▶ Version comparison data
_ _ _ _ _
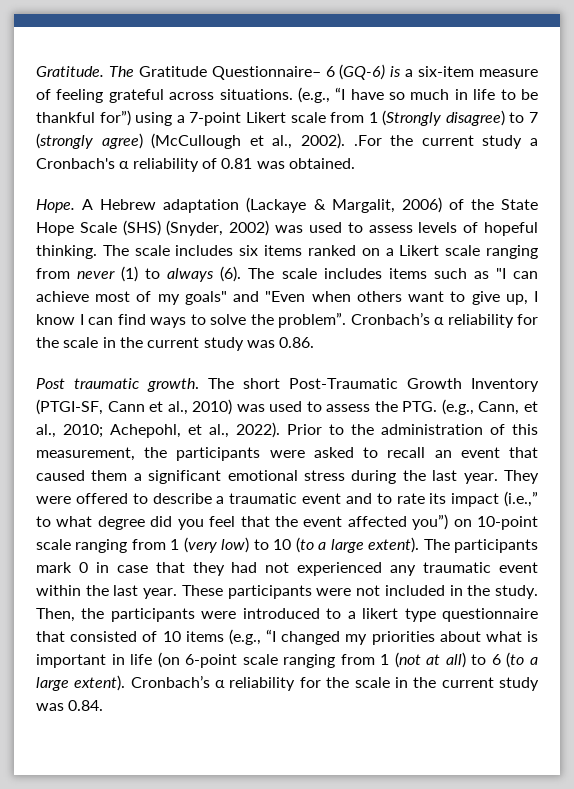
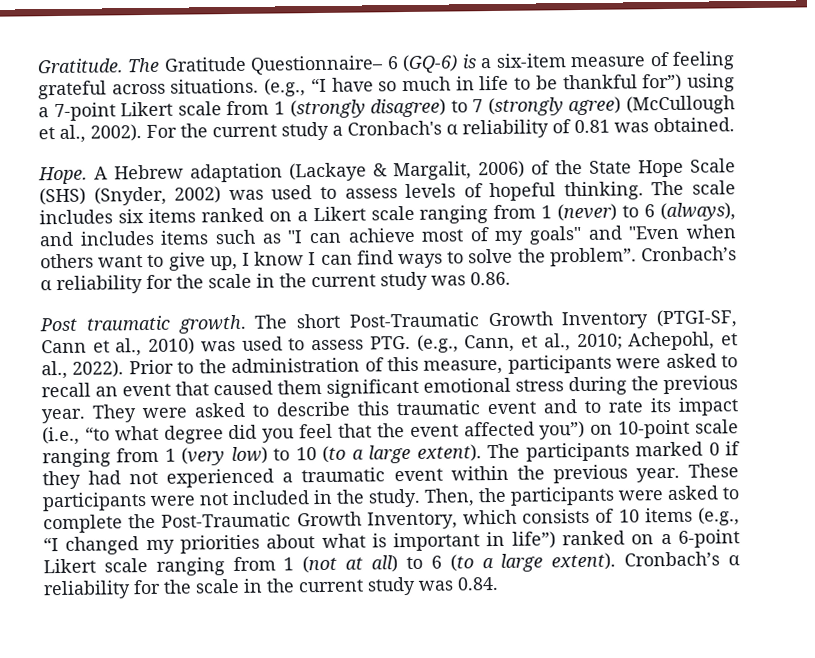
- (e.g., “I have so much in life to be thankful for”) using a 7-point Likert scale from 1 (Strongly disagree) to 7 (strongly agree) (McCullough et al., 2002). .For the current study a Cronbach's α reliability of 0.81 was obtained.
+ (e.g., “I have so much in life to be thankful for”) using a 7-point Likert scale from 1 (strongly disagree) to 7 (strongly agree) (McCullough et al., 2002). For the current study a Cronbach's α reliability of 0.81 was obtained.
- The scale includes six items ranked on a Likert scale ranging from never (1) to always (6). The scale includes items such as "I can achieve most of my goals" and "Even when others want to give up, I know I can find ways to solve the problem”.
+ The scale includes six items ranked on a Likert scale ranging from 1 (never) to 6 (always), and includes items such as "I can achieve most of my goals" and "Even when others want to give up, I know I can find ways to solve the problem”.
- The short Post-Traumatic Growth Inventory (PTGI-SF, Cann et al., 2010) was used to assess the PTG. (e.g., Cann, et al., 2010; Achepohl, et al., 2022).
+ The short Post-Traumatic Growth Inventory (PTGI-SF, Cann et al., 2010) was used to assess PTG. (e.g., Cann, et al., 2010; Achepohl, et al., 2022).
- Prior to the administration of this measurement, the participants were asked to recall an event that caused them a significant emotional stress during the last year.
+ Prior to the administration of this measure, participants were asked to recall an event that caused them significant emotional stress during the previous year.
- They were offered to describe a traumatic event and to rate its impact (i.e.,” to what degree did you feel that the event affected you”) on 10-point scale ranging from 1 (very low) to 10 (to a large extent).
+ They were asked to describe this traumatic event and to rate its impact (i.e., “to what degree did you feel that the event affected you”) on 10-point scale ranging from 1 (very low) to 10 (to a large extent).
- The participants mark 0 in case that they had not experienced any traumatic event within the last year.
+ The participants marked 0 if they had not experienced a traumatic event within the previous year.
- Then, the participants were introduced to a likert type questionnaire that consisted of 10 items (e.g., “I changed my priorities about what is important in life (on 6-point scale ranging from 1 (not at all) to 6 (to a large extent).
+ Then, the participants were asked to complete the Post-Traumatic Growth Inventory, which consists of 10 items (e.g., “I changed my priorities about what is important in life”) ranked on a 6-point Likert scale ranging from 1 (not at all) to 6 (to a large extent).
_ _ _ _ _
▶ Task to complete
Report every line in the data that holds "within", copying each one.

▶ Completed exercise
- The participants mark 0 in case that they had not experienced any traumatic event within the last year.
+ The participants marked 0 if they had not experienced a traumatic event within the previous year.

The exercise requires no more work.